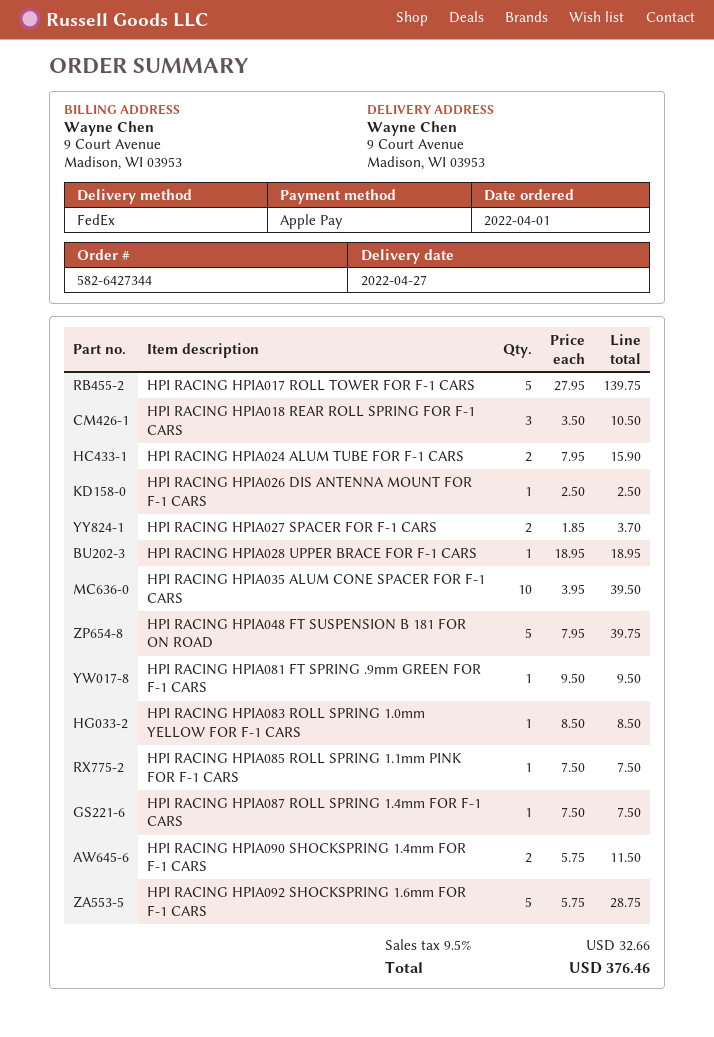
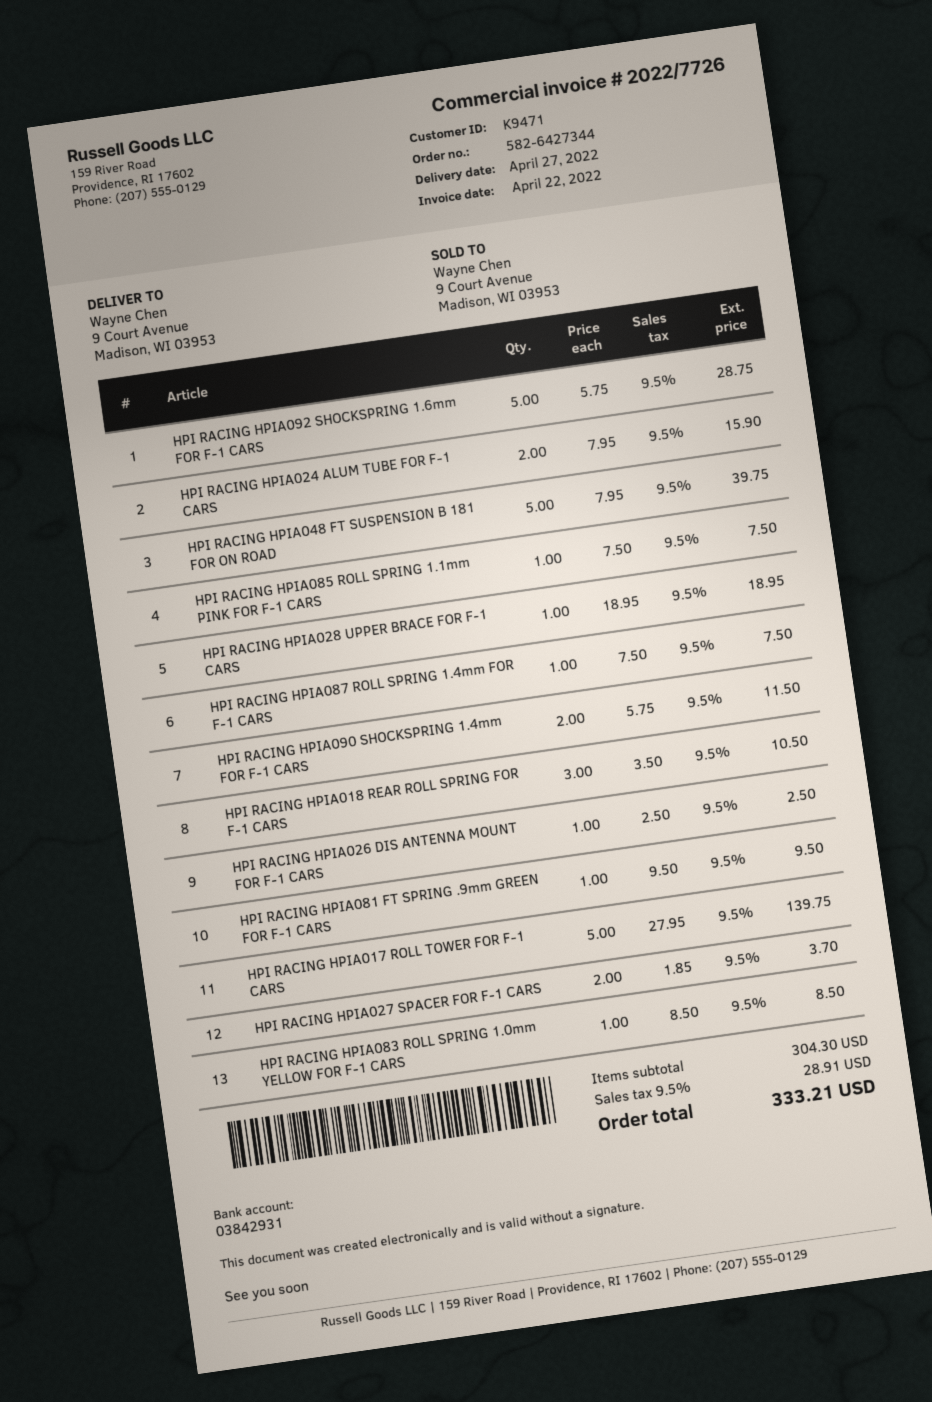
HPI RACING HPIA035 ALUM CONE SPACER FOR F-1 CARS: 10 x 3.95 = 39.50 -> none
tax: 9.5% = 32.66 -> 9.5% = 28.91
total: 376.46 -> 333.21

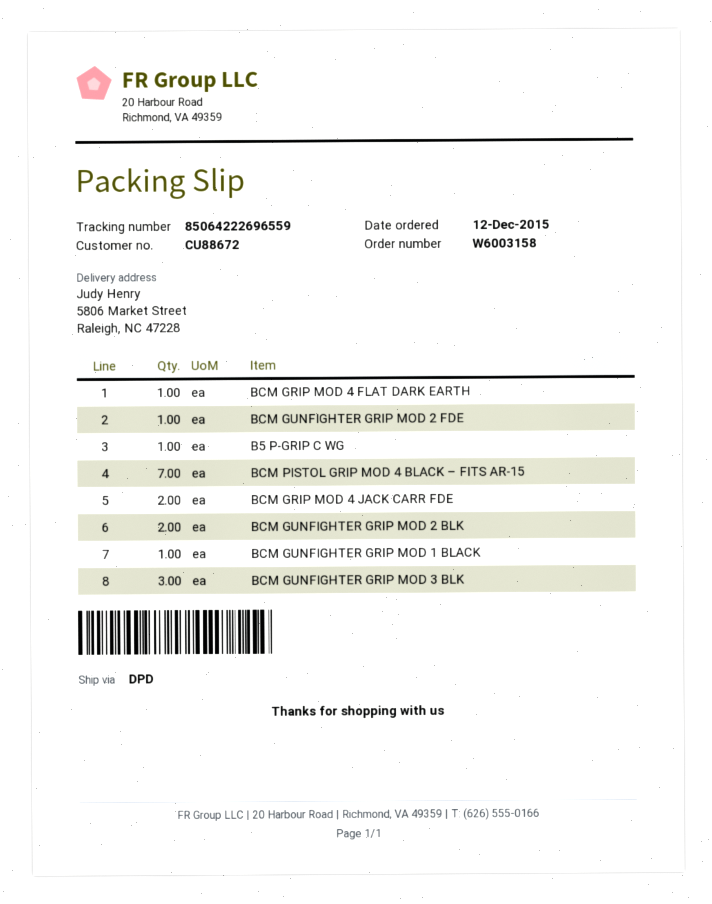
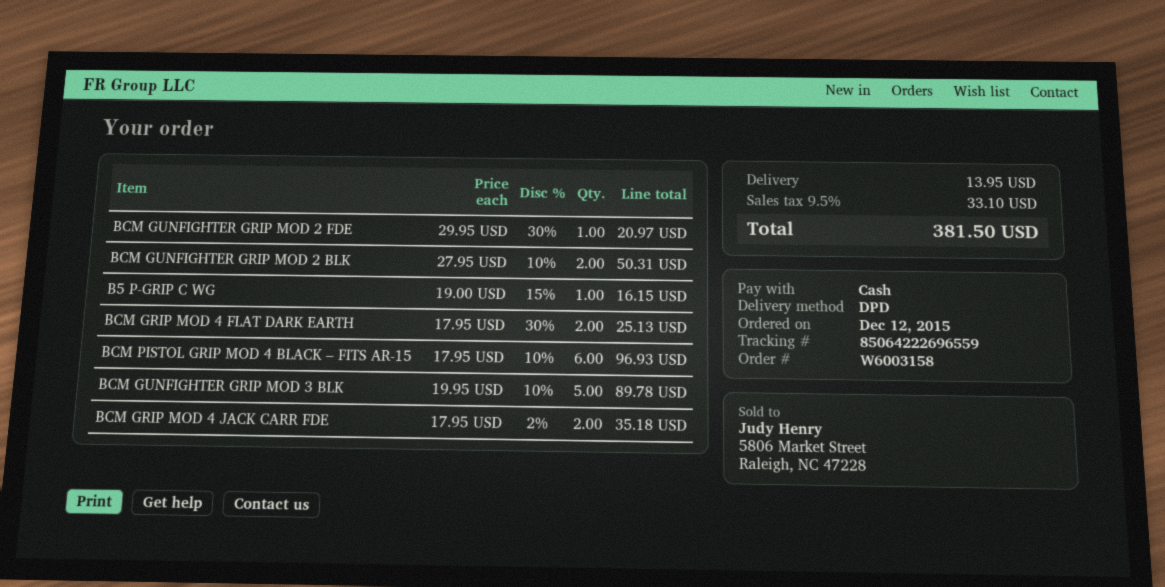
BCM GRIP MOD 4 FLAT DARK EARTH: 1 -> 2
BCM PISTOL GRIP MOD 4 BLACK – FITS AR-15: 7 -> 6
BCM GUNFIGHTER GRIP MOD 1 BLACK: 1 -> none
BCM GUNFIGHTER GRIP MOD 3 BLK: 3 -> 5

### Description of the task
Except for the pictures, set down all of the records exactly.

### Solution below
HPI RACING HPIA035 ALUM CONE SPACER FOR F-1 CARS: 10 x 3.95 = 39.50 -> none
tax: 9.5% = 32.66 -> 9.5% = 28.91
total: 376.46 -> 333.21

BCM GRIP MOD 4 FLAT DARK EARTH: 1 -> 2
BCM PISTOL GRIP MOD 4 BLACK – FITS AR-15: 7 -> 6
BCM GUNFIGHTER GRIP MOD 1 BLACK: 1 -> none
BCM GUNFIGHTER GRIP MOD 3 BLK: 3 -> 5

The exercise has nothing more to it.